Subsurface Lisburne Group (Wahoo) rocks at Prudhoe Bay-Kuparuk fields produce 2 million bbl of oil/day and contain 2-3 billion bbl of oil in place. Lisburne reservoirs are early diagenetic dolomites encased in thick platform carbonates.

Petrographic and geochemical study of 264 samples from eight newly discovered surface Lisburne sections comprising 4,568 ft of strata in the Central Brooks Range provide new data concerning paragenesis and hydrocarbon potential of Lisburne facies farther west.

A generalized paragenetic sequence for Lisburne equivalents of this region is (1) initial carbonate skeletal growth (both aragonite and calcite) during the Carboniferous, (2) subsequent recrystallization and inversion of aragonite to calcite, the change to calcite proceeding throughout late Paleozoic and Permian-Triassic time, (3) dolomitization in the Middle and Late Carboniferous, (4) chertification and silicification, postdating slightly or overlapping dolomitization, (5) development of porosity (moldic, intracrystal, etc.) in the middle to late Mesozoic, (6) formation of fracture porosity concurrent with the Brooks Range orogeny during Middle Jurassic-Cretaceous time, (7) oil generation, migration, and emplacement in Late Cretaceous-Tertiary time.

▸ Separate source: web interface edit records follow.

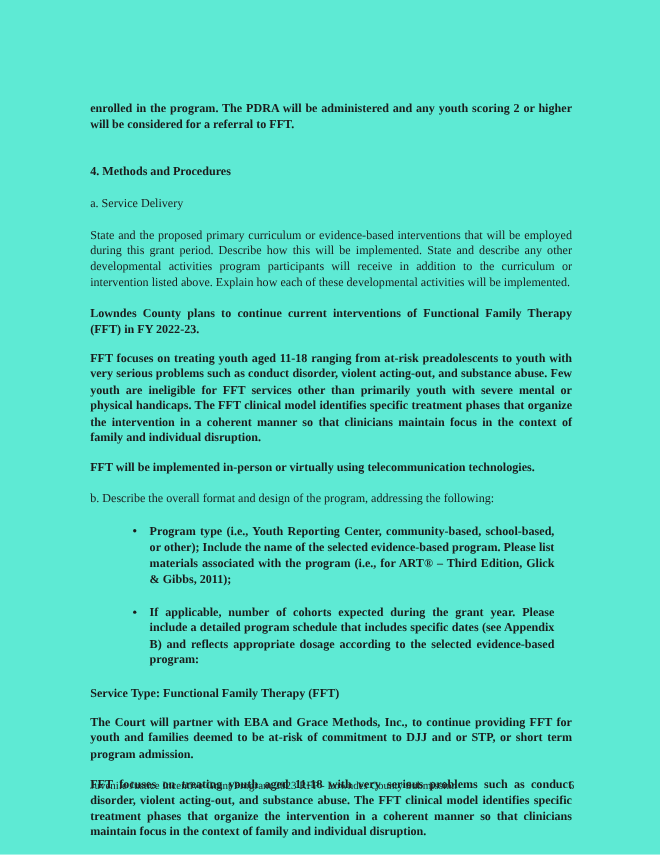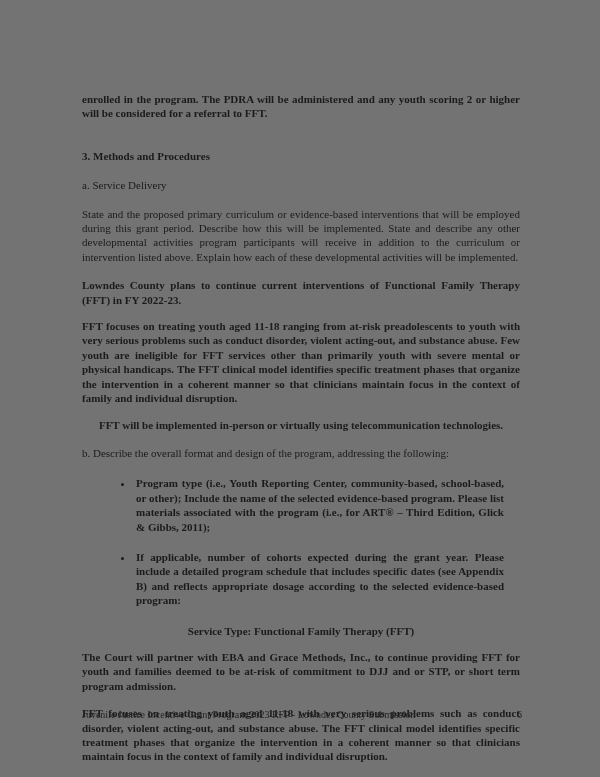"enrolled in the program. The" .page { background: #737373 -> #5eead4 }
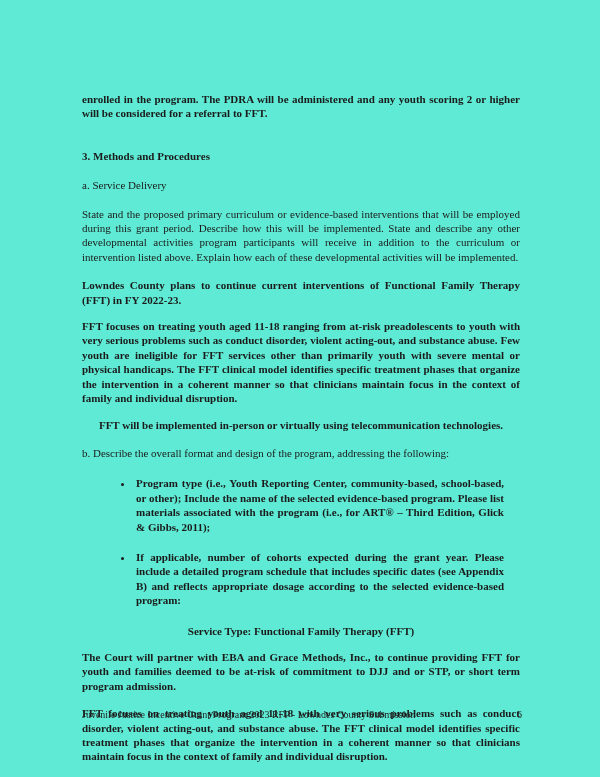"3. Methods and Procedures" p.section-heading { text: 3 -> 4 }
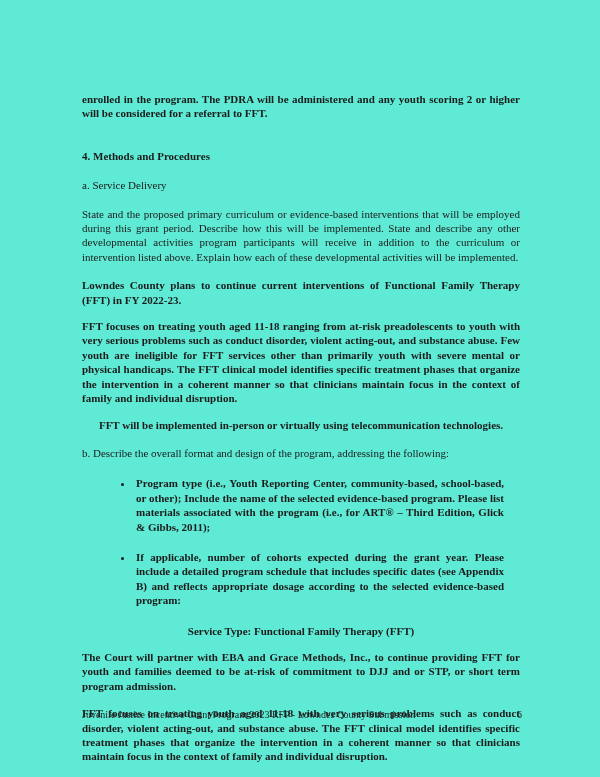"FFT will be implemented in-person" .bold { text-align: center -> none }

Lisburne dolomites from the Central Brooks Range bear heavy hydrocarbons. Rock-Eval pyrolysis indicates part of the section is in the oil window and near the peak wet-gas generation zone. Shale samples from this region display thermal alteration indices and vitrinite reflectance values near the oil floor and also indicate potential for sourcing dry gas. Conodont color alteration indices show part of the Lisburn could produce dry gas.

AAPG Search and Discovery Article #91022©1989 AAPG Annual Convention, April 23-26, 1989, San Antonio, Texas.